Extroverts will not understand our dilemma. Extroverts are startled by the idea that there are strangers in the world. Certainly my husband did not understand. He was an extreme extrovert. He could talk to a rock rolling down a hill on a stormy day. We were on a beach sitting on a blanket in Puerto Vallarta, Mexico, and my husband struck up a conversation with a couple next to us who were from England. The husband wound up giving my husband his recipe for Yorkshire pudding and tips on how to get it just right (the oil has to be really hot, or something like that). Now if any of you know Yorkshire pudding, you will understand it is not a dish I am going to serve with my fried chicken, collard greens, blackeyed peas and rice. But my husband, the extrovert, acted as though it was the best thing that could have happened to him on that sandy beach in Mexico. I must hurry to give props to my husband in that he also engaged the gentleman in a salvation discussion, as well, so it just “shows to go you” how creative these wily extroverts can be when it comes to sharing the gospel.
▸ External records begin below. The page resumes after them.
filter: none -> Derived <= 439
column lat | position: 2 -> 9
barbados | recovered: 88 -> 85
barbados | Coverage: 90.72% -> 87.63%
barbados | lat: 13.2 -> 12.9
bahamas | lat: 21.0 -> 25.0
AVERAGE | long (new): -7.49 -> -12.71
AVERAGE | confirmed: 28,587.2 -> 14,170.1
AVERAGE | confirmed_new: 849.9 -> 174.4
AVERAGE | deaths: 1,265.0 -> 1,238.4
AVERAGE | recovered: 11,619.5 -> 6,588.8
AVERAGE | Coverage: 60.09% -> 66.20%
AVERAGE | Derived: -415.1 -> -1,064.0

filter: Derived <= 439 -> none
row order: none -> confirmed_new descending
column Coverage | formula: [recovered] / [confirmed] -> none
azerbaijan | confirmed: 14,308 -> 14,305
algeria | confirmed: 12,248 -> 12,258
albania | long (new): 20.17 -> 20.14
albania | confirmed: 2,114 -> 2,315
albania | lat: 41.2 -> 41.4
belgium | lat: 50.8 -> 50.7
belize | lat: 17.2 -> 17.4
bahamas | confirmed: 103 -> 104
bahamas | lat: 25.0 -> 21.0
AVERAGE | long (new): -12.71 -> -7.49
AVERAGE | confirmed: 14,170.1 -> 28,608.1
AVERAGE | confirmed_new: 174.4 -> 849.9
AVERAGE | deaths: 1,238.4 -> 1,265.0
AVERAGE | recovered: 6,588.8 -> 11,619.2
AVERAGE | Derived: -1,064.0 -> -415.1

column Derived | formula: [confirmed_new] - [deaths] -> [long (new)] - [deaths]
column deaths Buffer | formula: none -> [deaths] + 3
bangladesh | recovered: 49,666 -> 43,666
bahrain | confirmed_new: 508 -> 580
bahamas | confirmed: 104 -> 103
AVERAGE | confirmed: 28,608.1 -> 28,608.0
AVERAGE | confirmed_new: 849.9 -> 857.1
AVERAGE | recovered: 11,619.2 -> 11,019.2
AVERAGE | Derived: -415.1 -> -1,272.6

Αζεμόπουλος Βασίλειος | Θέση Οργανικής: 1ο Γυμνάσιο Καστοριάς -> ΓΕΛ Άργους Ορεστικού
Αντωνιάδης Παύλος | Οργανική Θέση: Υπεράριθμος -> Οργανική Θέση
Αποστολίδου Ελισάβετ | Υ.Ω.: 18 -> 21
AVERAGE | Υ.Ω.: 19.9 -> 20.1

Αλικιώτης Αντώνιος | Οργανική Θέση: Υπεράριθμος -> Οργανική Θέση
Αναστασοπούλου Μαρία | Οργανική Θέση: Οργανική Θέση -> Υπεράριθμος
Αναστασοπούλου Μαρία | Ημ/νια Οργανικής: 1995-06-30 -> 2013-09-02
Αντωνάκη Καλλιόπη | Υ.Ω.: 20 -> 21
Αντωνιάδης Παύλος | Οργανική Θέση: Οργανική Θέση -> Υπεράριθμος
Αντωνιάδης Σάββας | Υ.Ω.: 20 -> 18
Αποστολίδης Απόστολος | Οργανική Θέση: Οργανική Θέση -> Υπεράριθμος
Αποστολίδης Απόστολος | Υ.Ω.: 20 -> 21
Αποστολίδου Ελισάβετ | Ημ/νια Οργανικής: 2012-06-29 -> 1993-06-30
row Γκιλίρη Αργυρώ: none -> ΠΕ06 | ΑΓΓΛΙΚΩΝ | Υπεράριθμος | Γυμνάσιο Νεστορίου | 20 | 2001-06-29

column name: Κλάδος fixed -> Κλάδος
Yes, my husband was concerned about taking his wife and his youngest daughter to his new parish, especially since he was taking us to a church full of strangers. But, as we all know, our God is a God of miracles and my daughter and I went into that setting actually talking to and interacting with those strangers. Today, I am (as the comedian Mike Myers puts it) a site-specific extrovert. I am so much the extrovert today that people who have only known me as “our pastor’s wife” scoff at the notion that I am an introvert.

My husband was concerned about my introverted ways, but what he should have been concerned about was the fact that he was married to a CHURCH GIRL!